3.2 Elaboration Flashcards
Penny study
Question: Ask participants questions about pennies? Things like, which is the true penny, draw the penny, etc.
Protocol:
Conditions:
Measuring: Success rate
Conclusion: Participants did not do so well
We can be exposed to something very often and yet remember very little of it, because learning requires attention and engagement
Passive learning is useless
Rubber duck debugging
Question: How effective is the act of talking and explaining things in trying to debug code
Protocol:
Conditions:
Measuring:
Conclusion: Talking about things and explaining them is a powerful way to engage with ideas
Levels of processing
We can process information in deeper or more superficial ways
Question: Does this depth influence memory?
Protocol:
Levels of processing measured like this:
A series of questions each followed by a word. The answers are yes or no. The words are tested later for recognition
4 types of questions:
Semantic: is the word a type of fish
Phonetic: does the work rhyme with weight
Elaborative semantic (contextual meaning): does the word fit in this sentence (the man peeled the _____)
Graphemic: Is the word in capital letters?
Conditions:
Measuring: Recognition rate
Conclusion: From lowest processing to highest processing Graphemic Phonetic Semantic Elaborative Semantic Same order for word recognition rate.
Unprompted elaboration
Question: If elaboration is important for learning, is there a correlation between elaboration and academic success?
Protocol: Students given short statements (the hungry man got into his car. NOTE hungry has no relationship with the fact that he got into his car). Students asked to invent a continuation of the statement. Finally, the students’ memory of the statements is tested
Conditions: 2. More/less academically successful
Measuring: Recall rate
Conclusion: Examples of answers given: …and drove away, …to go to the restaurant.
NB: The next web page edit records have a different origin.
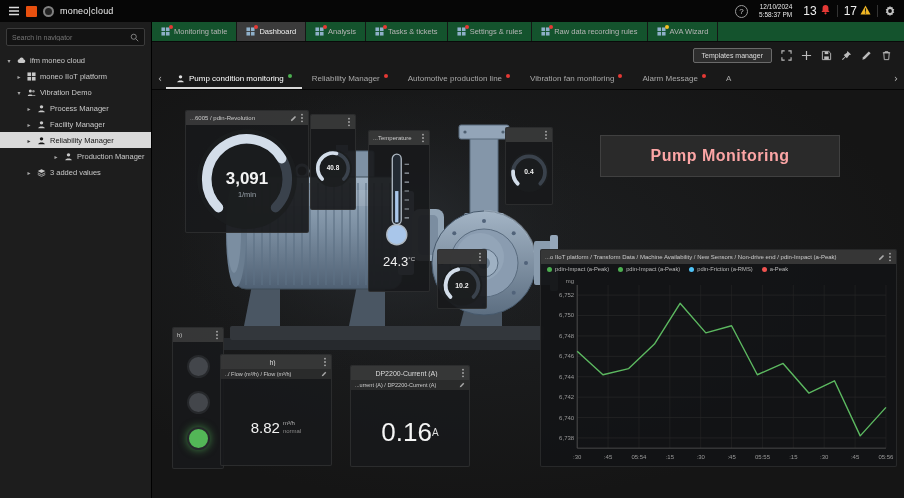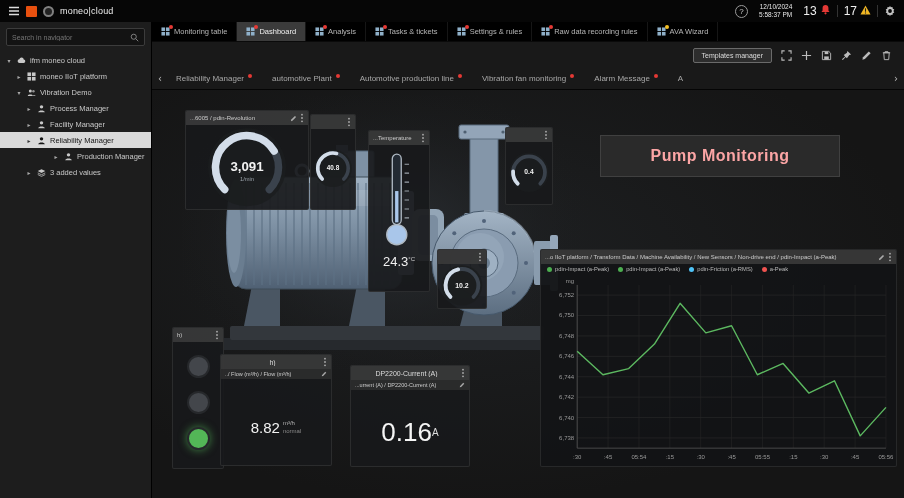"Monitoring table" .main-tabs { background: #000000 -> #14532d }
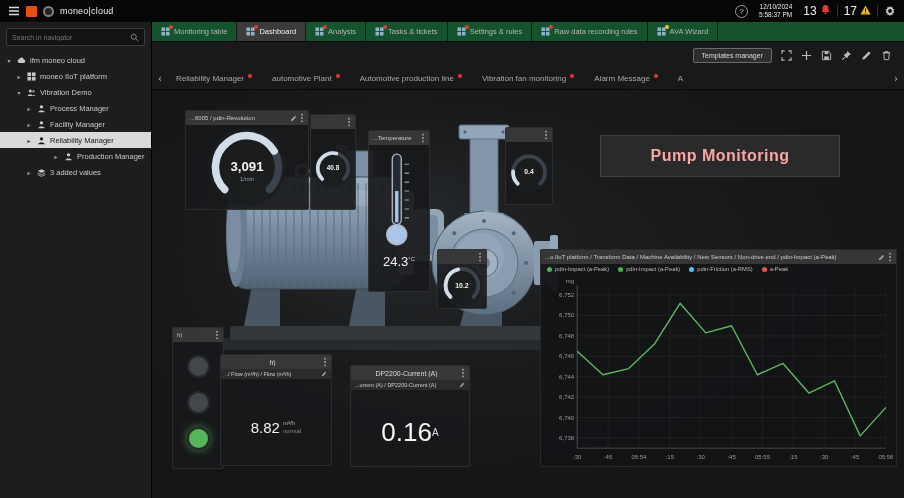"Pump condition monitoring" div.dash-tab { html: none -> <div> <span> <svg> <circle></circle> <path></path> </svg> </span> <span>Pump condition monitoring</span> <span></span> </div> }
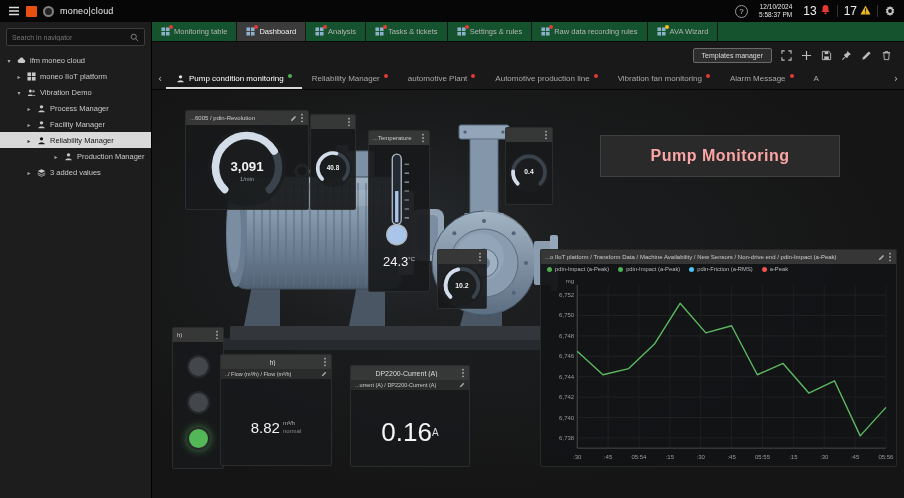"automotive Plant" div.dash-tab { html: <div> <span>automotive Plant</span> <span></span> </div> -> none }
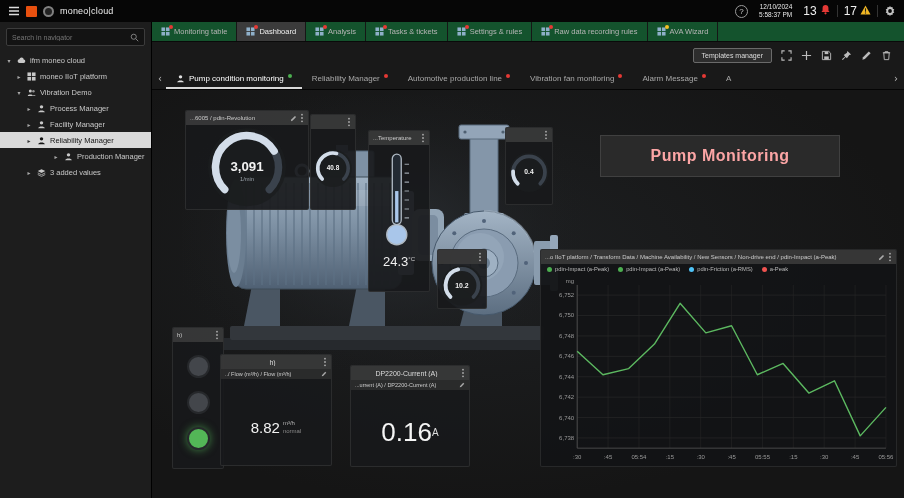"3,091" div.card { height: 100px -> 123px }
How do the answers differ?
First one only related to car. Second one related to hungry and car.
Smart students tend to write precise elaborations that connect the formerly unrelated elements
Dumb students make statements less specific or connected
Smart students remembers more statements
In what way is the elaboration here unprompted? Students were not asked to complete the sentence in a way that connects the topics
Follow-up: Tendency to elaborate could be practiced, and this practice could improve grades
Elaboration versus Explanation
Question: What explains the better retention from the unprompted elaboration study? Having an explanation or the act of elaborating?
Protocol: List of sentences describing various actions and persons (hungry man got into car, tall woman phoned sister). Then cued recall (who got into his car -> hungry man)
Conditions: 3 * 2.
Control group (read the sentences)
Pre-explained group (given an explanation ex …to go to restaurant)
Elaboration group (asked to come up with an explanation)
X
Intentional learning (told they are being tested)
Incidental learning (not told they have to remember the sentences, and given another purpose instead)
Measuring: Success rate
Conclusion: Incidental Worst to best: Control Pre-explain Elaborated Intentional worst to best: Pre-explain Read Elaborated
Elaboration and depth of knowledge
Depth of knowledge != levels of processing
Question: Does the impact of elaboration depend on knowing more or less on a subject.
Protocol: Canadian and German students learn facts about Canadian provinces and German states.
Conditions: 2*2
High/low domain knowledge * elaborative interrogation/control
Measuring: Success rate
Conclusion: High knowledge worst to best (difference is higher than in low knowledge): Control Elaborate Low knowledge worst to best: Control Elaborate
Elaboration and actors
Question: How do professional actors learn their lines?
Protocol: Learn a 6 page seen
Conditions: Pro actors vs novice actors
Measuring: Surveys and interviews. Then an analysis
Conclusion: Pros made many more elaborations of the materials. These elaboration included considering perspectives of the characters, their motivations.
Actors Report: Finding reasons why the character says each line and performs each action
Elaboration during problem solving
Wason card-selection task: Cards with numbers on one side and a letter on the other. You are then given a rule (A->2). Decide which cards you must flip to prove rule.
Question:
Protocol: 2 phases
Phase 1: Set of concrete practice problems (jar of jam/ flavour on one side/ price on the other)
Phase 2: Set of abstract transfer problems (wason card-selection task). We want to see whether the practice in phase 1 influences phase 2
Conditions: 3, from manipulating verbal self-explanation (explaining to yourself how and why you are doing things)
Concurrent self-explanation: Initial prompt to self-explain while solving the problem
Retrospective self-explanation: no initial prompt/solved all problem first/then asked to explain
No self-explanation: No prompts and no explaining
Measuring: Problem solving accuracy
Conclusion:
Concrete Problems from worst to best (all pretty even):
No self-explanation
Retrospective
Concurrent
Same for abstract, but bigger differences
What is principle 1.4?
Elaborate new ideas and make connections with things you already know.